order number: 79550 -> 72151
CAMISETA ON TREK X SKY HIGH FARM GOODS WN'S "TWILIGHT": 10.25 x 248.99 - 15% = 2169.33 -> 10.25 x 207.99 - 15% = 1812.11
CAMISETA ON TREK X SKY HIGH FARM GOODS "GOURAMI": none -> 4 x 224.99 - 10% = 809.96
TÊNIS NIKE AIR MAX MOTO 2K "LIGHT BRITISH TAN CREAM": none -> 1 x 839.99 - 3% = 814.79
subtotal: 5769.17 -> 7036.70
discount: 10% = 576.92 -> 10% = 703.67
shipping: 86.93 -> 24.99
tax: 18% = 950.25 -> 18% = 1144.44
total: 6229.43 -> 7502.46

● **Exercise goal**
All of the material shown above should be written out exactly.

● **Completed exercise**
order number: 79550 -> 72151
CAMISETA ON TREK X SKY HIGH FARM GOODS WN'S "TWILIGHT": 10.25 x 248.99 - 15% = 2169.33 -> 10.25 x 207.99 - 15% = 1812.11
CAMISETA ON TREK X SKY HIGH FARM GOODS "GOURAMI": none -> 4 x 224.99 - 10% = 809.96
TÊNIS NIKE AIR MAX MOTO 2K "LIGHT BRITISH TAN CREAM": none -> 1 x 839.99 - 3% = 814.79
subtotal: 5769.17 -> 7036.70
discount: 10% = 576.92 -> 10% = 703.67
shipping: 86.93 -> 24.99
tax: 18% = 950.25 -> 18% = 1144.44
total: 6229.43 -> 7502.46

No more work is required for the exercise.